La Monusco annonce le retrait progressif de ses troupes sur le sol congolais et la fermeture de ses bureaux.

Annonce faite par la représentante spéciale du secrétaire général de l’ONU en RDC, Leila Zerrougui, au cours de sa conférence de presse ce mercredi 02 septembre à Kinshasa.

« La Monusco n’est présente aujourd’hui que dans 6 provinces de la RDC sur les 26 que compte le pays. Nous sommes en train de démilitariser et fermer des bureaux. La MONUSCO est en train de céder la main aux autorités », signale Leila Zerrougui.

La cheffe de la Monusco qui précise que la responsabilité première de la protection des civils revient au pays, souligne qu’une mission de maintien de paix n’est passe là pour faire la guerre mais pour aider le gouvernement et les autorités sécuritaires à assurer la protection de leur territoire et de leurs frontières.
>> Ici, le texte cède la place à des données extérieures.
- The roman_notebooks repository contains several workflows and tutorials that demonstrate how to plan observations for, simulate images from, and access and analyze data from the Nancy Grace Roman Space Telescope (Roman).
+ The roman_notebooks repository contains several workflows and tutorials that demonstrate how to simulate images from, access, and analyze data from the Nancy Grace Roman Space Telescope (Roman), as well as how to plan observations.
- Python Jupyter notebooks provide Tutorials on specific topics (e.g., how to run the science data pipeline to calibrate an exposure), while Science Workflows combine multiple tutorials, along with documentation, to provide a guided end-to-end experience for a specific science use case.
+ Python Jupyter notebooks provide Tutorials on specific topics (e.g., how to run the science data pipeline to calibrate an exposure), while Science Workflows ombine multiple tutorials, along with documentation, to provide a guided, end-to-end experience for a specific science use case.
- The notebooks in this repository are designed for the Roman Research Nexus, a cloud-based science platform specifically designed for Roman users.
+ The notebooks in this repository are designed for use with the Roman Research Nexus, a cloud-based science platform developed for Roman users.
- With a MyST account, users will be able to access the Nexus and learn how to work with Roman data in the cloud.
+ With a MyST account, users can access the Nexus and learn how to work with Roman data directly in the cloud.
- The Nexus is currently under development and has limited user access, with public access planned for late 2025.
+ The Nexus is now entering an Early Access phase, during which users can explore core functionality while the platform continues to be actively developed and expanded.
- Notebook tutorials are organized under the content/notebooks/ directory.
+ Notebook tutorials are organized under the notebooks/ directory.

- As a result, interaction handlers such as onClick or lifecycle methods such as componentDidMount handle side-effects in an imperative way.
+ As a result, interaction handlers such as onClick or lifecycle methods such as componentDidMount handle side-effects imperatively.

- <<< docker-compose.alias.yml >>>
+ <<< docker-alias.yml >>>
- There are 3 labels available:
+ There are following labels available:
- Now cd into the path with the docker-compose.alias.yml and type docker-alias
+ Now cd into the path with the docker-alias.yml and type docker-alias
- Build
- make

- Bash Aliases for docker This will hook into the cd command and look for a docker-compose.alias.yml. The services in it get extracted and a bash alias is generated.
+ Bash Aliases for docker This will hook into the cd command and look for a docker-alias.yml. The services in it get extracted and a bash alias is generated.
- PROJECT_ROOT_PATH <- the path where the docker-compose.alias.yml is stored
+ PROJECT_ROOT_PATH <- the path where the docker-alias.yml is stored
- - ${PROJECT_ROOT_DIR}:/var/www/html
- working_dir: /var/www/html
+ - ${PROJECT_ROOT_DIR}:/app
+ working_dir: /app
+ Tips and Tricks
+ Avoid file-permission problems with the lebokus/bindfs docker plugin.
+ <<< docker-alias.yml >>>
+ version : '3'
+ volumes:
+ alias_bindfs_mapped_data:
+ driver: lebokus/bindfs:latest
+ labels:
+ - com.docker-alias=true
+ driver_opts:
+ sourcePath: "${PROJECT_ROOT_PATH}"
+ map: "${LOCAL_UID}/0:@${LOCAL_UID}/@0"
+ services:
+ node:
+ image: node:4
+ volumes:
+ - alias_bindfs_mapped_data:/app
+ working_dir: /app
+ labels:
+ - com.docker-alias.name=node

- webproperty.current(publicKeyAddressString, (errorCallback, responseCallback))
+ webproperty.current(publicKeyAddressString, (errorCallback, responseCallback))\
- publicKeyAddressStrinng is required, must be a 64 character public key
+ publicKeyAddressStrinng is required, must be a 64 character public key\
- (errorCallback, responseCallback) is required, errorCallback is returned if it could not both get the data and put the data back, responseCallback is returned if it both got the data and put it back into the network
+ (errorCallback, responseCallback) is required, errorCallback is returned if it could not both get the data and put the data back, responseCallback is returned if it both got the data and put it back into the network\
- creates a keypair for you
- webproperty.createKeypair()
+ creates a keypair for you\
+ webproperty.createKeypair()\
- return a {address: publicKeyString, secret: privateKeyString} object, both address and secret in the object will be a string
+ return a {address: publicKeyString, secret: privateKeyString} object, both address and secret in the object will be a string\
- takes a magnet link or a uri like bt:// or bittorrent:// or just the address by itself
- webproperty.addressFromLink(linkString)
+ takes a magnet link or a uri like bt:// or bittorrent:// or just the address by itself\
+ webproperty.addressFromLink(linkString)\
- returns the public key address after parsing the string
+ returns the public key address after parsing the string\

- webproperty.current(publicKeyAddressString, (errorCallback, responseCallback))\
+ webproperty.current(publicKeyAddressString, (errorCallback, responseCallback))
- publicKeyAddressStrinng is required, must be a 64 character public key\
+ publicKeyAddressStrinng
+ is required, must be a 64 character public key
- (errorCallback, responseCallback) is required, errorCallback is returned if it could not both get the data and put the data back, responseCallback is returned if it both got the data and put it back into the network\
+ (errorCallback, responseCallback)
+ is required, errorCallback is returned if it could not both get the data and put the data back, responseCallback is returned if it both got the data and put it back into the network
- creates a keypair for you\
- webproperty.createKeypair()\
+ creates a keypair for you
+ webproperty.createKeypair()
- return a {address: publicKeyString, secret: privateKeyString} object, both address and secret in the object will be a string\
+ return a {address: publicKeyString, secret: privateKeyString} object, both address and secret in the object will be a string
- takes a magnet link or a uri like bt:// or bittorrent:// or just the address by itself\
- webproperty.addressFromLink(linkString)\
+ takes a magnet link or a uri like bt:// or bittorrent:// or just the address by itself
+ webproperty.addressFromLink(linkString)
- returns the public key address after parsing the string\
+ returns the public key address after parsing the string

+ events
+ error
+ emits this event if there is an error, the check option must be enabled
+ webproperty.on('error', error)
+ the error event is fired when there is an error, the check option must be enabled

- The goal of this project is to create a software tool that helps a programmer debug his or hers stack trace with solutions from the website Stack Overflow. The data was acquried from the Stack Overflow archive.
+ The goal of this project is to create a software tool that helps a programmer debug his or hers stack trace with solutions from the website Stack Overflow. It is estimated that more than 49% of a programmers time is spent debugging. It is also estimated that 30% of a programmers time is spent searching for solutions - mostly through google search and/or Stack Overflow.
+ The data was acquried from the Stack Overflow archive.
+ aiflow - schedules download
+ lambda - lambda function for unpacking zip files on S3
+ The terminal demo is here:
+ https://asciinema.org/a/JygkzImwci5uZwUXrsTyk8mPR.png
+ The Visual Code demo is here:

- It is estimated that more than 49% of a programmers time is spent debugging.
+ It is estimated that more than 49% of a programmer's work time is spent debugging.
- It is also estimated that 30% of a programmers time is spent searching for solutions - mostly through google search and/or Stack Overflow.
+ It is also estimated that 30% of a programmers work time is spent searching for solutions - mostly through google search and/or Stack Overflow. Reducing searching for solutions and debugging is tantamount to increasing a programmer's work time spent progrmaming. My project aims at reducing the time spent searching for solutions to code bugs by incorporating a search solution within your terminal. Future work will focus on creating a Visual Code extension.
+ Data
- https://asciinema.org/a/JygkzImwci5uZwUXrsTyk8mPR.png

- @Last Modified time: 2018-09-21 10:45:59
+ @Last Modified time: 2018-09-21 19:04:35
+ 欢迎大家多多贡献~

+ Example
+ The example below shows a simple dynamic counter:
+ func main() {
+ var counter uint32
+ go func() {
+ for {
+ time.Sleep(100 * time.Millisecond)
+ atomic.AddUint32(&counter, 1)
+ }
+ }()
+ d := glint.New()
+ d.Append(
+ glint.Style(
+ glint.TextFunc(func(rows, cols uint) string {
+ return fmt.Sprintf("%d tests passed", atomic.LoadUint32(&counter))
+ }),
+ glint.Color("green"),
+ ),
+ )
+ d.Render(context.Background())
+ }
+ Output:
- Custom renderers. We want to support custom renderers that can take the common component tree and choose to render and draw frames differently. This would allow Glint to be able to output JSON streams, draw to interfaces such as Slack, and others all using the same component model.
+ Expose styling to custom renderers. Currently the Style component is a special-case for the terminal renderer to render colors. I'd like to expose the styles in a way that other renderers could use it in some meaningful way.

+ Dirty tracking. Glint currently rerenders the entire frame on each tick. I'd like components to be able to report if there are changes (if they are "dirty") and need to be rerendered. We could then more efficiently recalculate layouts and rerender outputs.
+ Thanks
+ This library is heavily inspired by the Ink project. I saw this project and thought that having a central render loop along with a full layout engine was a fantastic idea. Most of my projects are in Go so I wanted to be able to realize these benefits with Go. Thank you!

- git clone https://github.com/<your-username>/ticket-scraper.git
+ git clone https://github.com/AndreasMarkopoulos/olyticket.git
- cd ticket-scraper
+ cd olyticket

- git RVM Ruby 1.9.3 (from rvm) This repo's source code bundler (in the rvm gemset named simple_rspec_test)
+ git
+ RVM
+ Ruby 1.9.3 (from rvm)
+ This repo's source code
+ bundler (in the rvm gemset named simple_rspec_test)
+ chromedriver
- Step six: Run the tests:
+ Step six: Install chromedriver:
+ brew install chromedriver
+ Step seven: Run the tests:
« Raison pour laquelle, il faut travailler sur les causes profondes des conflits, dont, l’économie de guerre dans le Nord-Kivu, Sud-Kivu et Ituri, accès à la terre et manipulation de l’élément ethnique », soutient-elle.

Dans ses interventions,
Leila Zerrougui a condamné les attaques des élèves dans un centre du TENAFEP et de la dissertation à Masisi au Nord-Kivu et en Isiro au Haut-Uélé.

« C’est inacceptable. Ceux qui ont fait ça sont des criminels sans légitimité. Ils doivent être identifiés et emmenés devant la justice pour répondre de leurs actes », renchérit Zerrougui, qui revèle que « la Monusco n’a pas été sollicitée pour participer à un quelconque dispositif sécuritaire autour des centres d’examen. C’est le rôle régalien des autorités congolaises », a-t-elle ajouté.